Problem to work on:
From the line below that contains "1185 Dupont St" to the line that contains "payment method: direct debit -> Mastercard", repeat every line exactly, both ends included, and nothing else.
------------------------------------------------------------------------
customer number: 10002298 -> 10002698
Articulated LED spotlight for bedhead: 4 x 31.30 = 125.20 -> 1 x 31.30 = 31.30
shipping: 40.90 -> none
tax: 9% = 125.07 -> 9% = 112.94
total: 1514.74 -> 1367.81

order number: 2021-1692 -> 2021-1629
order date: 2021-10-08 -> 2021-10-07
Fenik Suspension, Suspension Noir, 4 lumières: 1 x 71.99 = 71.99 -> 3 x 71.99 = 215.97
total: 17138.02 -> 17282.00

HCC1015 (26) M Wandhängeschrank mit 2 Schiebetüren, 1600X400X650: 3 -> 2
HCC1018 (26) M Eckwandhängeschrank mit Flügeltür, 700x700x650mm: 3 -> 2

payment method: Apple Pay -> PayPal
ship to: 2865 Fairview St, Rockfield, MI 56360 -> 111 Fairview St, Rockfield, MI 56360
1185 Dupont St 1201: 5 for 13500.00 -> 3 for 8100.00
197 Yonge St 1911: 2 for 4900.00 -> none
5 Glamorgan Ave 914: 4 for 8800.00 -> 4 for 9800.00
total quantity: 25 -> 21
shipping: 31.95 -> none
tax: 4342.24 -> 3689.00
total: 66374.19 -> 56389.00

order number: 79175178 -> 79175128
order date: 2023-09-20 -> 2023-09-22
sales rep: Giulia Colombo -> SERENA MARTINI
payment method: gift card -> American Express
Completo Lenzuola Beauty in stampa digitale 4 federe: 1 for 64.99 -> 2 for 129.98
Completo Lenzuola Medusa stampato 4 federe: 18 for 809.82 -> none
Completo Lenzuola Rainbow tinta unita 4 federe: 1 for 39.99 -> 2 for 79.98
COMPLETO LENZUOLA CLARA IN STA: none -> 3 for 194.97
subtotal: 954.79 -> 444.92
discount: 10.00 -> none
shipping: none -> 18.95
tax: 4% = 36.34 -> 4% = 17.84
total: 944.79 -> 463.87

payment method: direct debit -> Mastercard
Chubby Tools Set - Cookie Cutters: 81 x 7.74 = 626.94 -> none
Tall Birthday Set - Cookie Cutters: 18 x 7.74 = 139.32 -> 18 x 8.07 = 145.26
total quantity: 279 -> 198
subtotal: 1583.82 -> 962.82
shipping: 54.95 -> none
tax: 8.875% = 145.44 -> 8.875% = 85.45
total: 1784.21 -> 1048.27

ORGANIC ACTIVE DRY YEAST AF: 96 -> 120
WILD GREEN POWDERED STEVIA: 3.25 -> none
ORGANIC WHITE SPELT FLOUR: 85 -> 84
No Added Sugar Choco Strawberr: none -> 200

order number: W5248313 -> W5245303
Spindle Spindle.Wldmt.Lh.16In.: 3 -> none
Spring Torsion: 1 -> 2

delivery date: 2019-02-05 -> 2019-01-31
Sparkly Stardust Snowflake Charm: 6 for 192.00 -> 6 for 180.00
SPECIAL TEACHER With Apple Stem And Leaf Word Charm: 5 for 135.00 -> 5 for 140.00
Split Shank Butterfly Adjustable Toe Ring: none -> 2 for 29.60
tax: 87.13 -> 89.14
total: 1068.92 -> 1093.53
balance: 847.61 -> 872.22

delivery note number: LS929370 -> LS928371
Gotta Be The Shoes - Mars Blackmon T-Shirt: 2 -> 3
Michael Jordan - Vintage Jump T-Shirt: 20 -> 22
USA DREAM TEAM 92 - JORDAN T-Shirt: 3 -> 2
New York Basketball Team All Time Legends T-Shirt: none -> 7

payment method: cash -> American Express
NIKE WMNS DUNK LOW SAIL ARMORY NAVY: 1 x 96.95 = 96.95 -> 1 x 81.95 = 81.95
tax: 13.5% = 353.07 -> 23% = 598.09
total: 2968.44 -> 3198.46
------------------------------------------------------------------------
Result:
1185 Dupont St 1201: 5 for 13500.00 -> 3 for 8100.00
197 Yonge St 1911: 2 for 4900.00 -> none
5 Glamorgan Ave 914: 4 for 8800.00 -> 4 for 9800.00
total quantity: 25 -> 21
shipping: 31.95 -> none
tax: 4342.24 -> 3689.00
total: 66374.19 -> 56389.00

order number: 79175178 -> 79175128
order date: 2023-09-20 -> 2023-09-22
sales rep: Giulia Colombo -> SERENA MARTINI
payment method: gift card -> American Express
Completo Lenzuola Beauty in stampa digitale 4 federe: 1 for 64.99 -> 2 for 129.98
Completo Lenzuola Medusa stampato 4 federe: 18 for 809.82 -> none
Completo Lenzuola Rainbow tinta unita 4 federe: 1 for 39.99 -> 2 for 79.98
COMPLETO LENZUOLA CLARA IN STA: none -> 3 for 194.97
subtotal: 954.79 -> 444.92
discount: 10.00 -> none
shipping: none -> 18.95
tax: 4% = 36.34 -> 4% = 17.84
total: 944.79 -> 463.87

payment method: direct debit -> Mastercard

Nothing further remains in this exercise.